Riding the Bus Routes to Deliver Meals to Homes is Eye Opening Experience in Rural New England
Our local newspaper, the Valley News, invited readers to share their personal stories about the pandemic and today’s piece by veteran teacher Ted Pogacar reminded me how important it is for educators to become familiar with the homes children live in… and how impossible that is when things are “normal”.
To his credit, Mr. Pogacar does not mention the squalor I am certain he must have witnessed in some of the homes he visited but instead focuses on the work of the unsung heroes who keep track of the households that need additional food and help mete out the provisions available.
The article brought to mind my first year working as Principal in Western Maine, an assignment I took after teaching in an economically depressed section of Philadelphia and serving as Assistant Principal in a blue collar suburb whose fortunes were on the decline. My experience in rural New England was recreational: hiking and camping in the White Mountains as a child and sightseeing and hiking as an adult. When visiting rural New England I was stuck by its serene woods, stunning mountain landscapes, clear waters in the brooks that cascade out of the mountains, and separation from the bustle and problems of the city. When I started talking to the counselors, office staff, custodians, and colleagues who lived in the beautiful region where I landed I heard stories of the economic hardship children in the school experienced, stories that were much like those I encountered in West Philadelphia and the “rough and tumble” district I worked in just outside of Philadelphia.
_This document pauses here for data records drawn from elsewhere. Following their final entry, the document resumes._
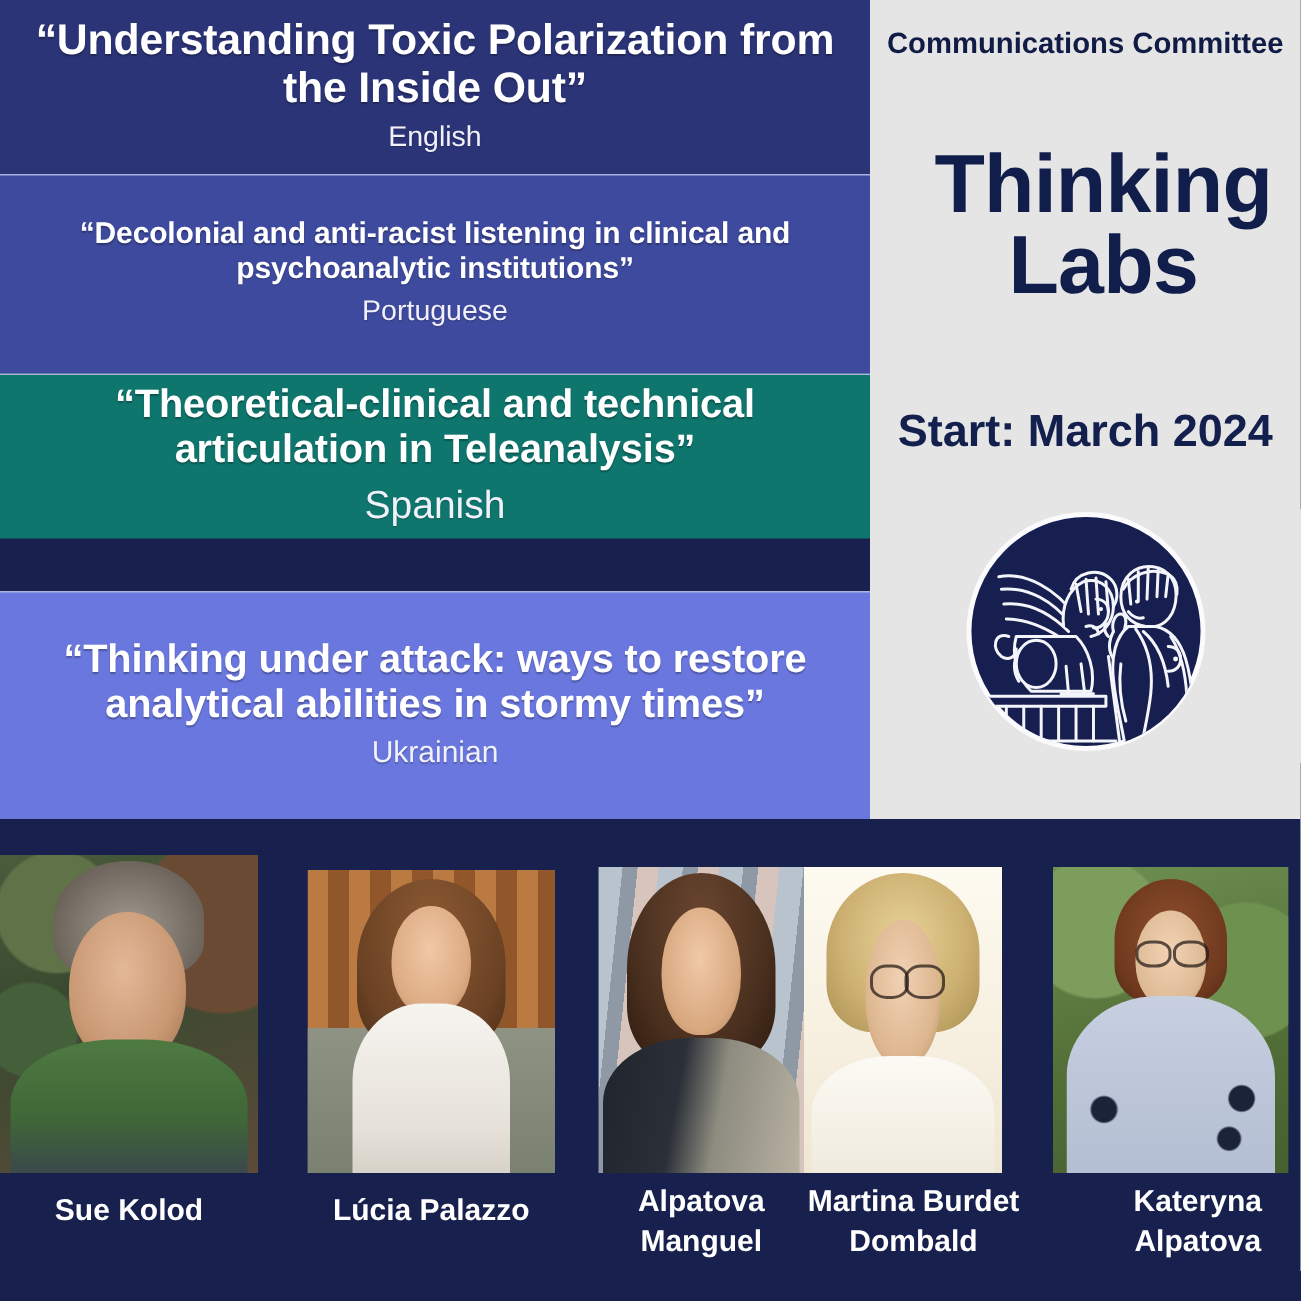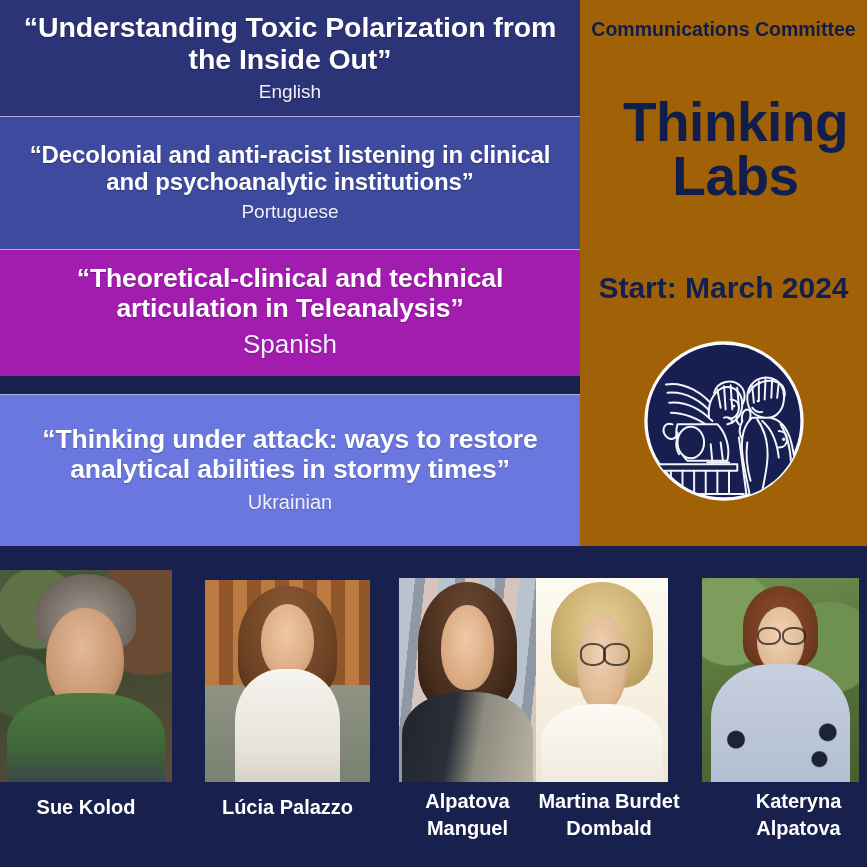--- a/index.html
+++ b/index.html
@@ -77,7 +77,7 @@
     top: 0;
     width: 287px;
     height: 552px;
-    background: #a16207;
+    background: #e5e5e5;
     overflow: hidden;
   }
   #committee {

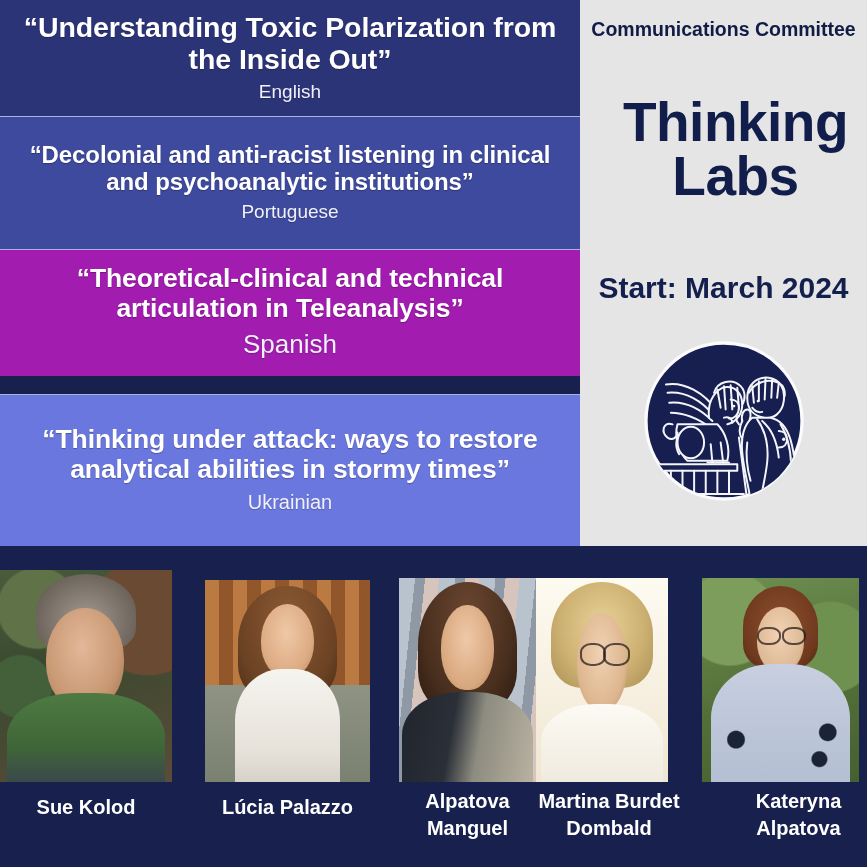--- a/index.html
+++ b/index.html
@@ -63,7 +63,7 @@
 
   #band0 .band-title { font-size: 28.5px; }
   #band0 .band-lang  { font-size: 19px; }
-  #band1 .band-title { font-size: 24px; }
+  #band1 .band-title { font-size: 20px; }
   #band1 .band-lang  { font-size: 19px; }
   #band2 .band-title { font-size: 26.5px; }
   #band2 .band-lang  { font-size: 26px; }

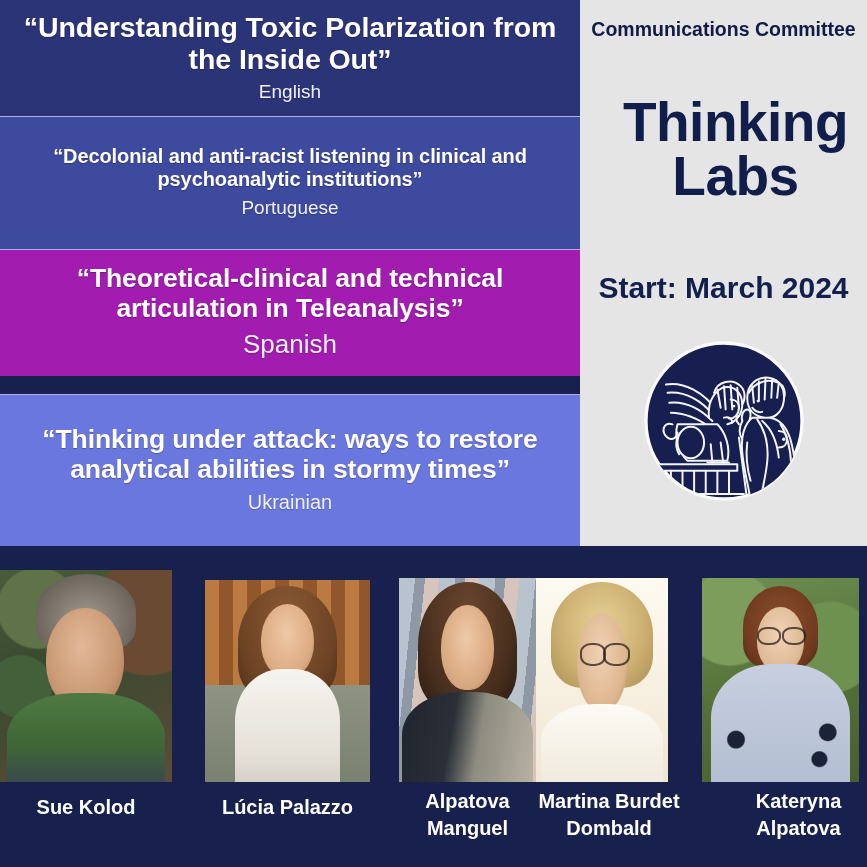--- a/index.html
+++ b/index.html
@@ -58,7 +58,7 @@
 
   #band0 { top: 0px;   height: 116px; background: #2c3478; }
   #band1 { top: 116px; height: 133px; background: #3e4a9e; }
-  #band2 { top: 249px; height: 127px; background: #a21caf; }
+  #band2 { top: 249px; height: 110px; background: #0f766e; }
   #band3 { top: 394px; height: 152px; background: #6a77de; }
 
   #band0 .band-title { font-size: 28.5px; }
The peaceful woods hid the many ramshackle homes that children in school lived in and the clean, well cared for town centers masked the poverty that spread throughout the back country.
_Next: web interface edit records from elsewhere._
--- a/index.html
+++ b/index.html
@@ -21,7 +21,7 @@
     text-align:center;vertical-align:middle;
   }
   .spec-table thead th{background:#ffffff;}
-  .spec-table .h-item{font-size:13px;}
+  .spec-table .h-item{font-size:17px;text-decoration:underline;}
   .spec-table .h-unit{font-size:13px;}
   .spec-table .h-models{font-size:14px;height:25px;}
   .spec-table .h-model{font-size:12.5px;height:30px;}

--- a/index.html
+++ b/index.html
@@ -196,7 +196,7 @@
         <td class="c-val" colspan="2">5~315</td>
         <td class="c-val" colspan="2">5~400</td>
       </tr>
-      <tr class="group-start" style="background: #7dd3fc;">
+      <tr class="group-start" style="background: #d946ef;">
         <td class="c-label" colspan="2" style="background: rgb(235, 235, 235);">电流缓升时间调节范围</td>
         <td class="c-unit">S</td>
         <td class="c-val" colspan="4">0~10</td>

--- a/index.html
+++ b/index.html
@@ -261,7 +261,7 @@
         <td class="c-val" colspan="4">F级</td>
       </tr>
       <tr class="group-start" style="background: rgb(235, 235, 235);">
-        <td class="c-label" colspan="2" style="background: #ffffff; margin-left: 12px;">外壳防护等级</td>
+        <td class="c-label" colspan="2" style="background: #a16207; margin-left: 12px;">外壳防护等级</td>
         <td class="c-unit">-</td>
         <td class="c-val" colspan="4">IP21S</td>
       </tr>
The impact of poverty in urban areas is clear and obvious. Boarded up buildings, poorly maintained public spaces, and treeless desolate streets all signal a neighborhoods distress. The distress in rural New England is not obvious at first glance… but the bus drivers witness it daily, the cafeteria workers know the kids who need to get seconds, and the teachers and counselors who connect with children raised in poverty all know the hardships they endure. The lone guidance counselor who served the 700 middle and high school students in the high school I led took me on a trip through the woods when I first came so that I would be aware that not every child came from the kinds of homes in town that I was familiar with or was raised in the kind of household I knew as a child. It made me appreciate that rural poverty poses the same challenges for children as poverty in the urban areas… and those challenges are far more daunting than anything I encountered growing up.